Iqbal, salah seorang aktivis mengatakan, pihaknya akan melayangkan surat permohonan informasi untuk meminta penjelasan terkait dugaan permasalahan tersebut.
“Kami minta Dirut bisa menjelaskan proses terjadinya hutang, termasuk dokumen pendukung dan laporan pembiayaan. Surat permohonan informasinya besok akan kami layangkan,” ujarnya, Selasa (03/02/2026).
Sebelumnya diberitakan, Berdasarkan data pada https://sirup.inaproc.id/sirup/rekap/penyedia/D43 diketahui jika Pemerintah Provinsi (Pemprov) Banten menganggarkan kegiatan untuk pembayaran hutang tersebut.
Adapun hutang itu tercantum dalam pake Bayar hutang Hemodialisa tahun 2025, dengan satuan Kerja UPTD RSUD Banten Tahun Anggaran 2026.
Lokasi Pekerjaan di RSUD Banten dengan volume Pekerjaan 12 bulan.
Uraian Pekerjaan untuk Bayar hutang Hemodialisa tahun 2025, dan spesifikasi.
Pekerjaan untuk Bayar hutang Hemodialisa tahun 2025, jenis pengadaan Berkelanjutan atau Sustainable Public Procurement (SPP).
No.
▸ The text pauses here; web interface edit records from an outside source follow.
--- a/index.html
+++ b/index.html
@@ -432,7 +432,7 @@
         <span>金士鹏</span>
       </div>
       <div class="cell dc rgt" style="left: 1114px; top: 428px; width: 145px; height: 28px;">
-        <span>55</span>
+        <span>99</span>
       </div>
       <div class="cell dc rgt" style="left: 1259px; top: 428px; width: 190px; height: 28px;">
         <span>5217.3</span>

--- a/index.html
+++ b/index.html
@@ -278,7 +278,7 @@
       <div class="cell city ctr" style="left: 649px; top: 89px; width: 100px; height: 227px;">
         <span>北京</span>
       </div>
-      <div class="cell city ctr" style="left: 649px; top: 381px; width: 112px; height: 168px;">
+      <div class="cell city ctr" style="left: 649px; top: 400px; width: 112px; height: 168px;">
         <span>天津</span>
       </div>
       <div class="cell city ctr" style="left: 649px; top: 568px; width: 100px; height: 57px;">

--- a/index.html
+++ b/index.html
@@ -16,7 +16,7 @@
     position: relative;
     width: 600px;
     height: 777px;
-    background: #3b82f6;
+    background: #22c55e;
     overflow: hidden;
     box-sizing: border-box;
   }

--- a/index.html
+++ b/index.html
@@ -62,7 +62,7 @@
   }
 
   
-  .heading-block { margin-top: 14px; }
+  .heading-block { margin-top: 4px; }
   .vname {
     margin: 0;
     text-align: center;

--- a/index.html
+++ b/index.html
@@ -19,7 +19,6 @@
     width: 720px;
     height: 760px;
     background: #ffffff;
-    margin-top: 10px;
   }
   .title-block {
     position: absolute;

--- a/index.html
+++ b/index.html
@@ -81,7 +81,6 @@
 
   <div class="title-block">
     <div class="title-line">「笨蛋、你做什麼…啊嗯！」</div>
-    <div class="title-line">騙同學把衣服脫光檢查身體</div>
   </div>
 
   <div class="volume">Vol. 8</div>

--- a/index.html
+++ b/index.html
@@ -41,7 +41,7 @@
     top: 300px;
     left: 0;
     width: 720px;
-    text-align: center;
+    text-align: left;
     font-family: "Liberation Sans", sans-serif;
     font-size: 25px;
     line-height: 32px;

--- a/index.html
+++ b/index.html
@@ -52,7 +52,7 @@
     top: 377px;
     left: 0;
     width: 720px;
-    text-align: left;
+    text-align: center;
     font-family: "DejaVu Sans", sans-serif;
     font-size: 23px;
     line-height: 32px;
Sumber Dana T.A KLPD MAK Pagu
1. BLUD 2026 Provinsi Banten 1.02.01.1.10.0151.0.2.99.999.999.90203.2.4 Rp. 717.615.000
Total Pagu - - - - Rp. 717.615.000
Jenis Pengadaan: Barang
Total Pagu: Rp. 717.615.000
Metode Pemilihan: Penunjukan Langsung
Pemanfaatan Barang/Jasa
- Mulai: Januari 2026
- Akhir: Desember 2026
Jadwal Pelaksanaan Kontrak
- Mulai: Januari 2026
- Akhir: Desember 2026.
Direktur RSUD Banten, Danang Hamsah Nugroho ketika dikonfirmasi belum memberikan tanggapan.
Dirut RSUD Banten Danang ketika dikonfirmasi belum menanggapi.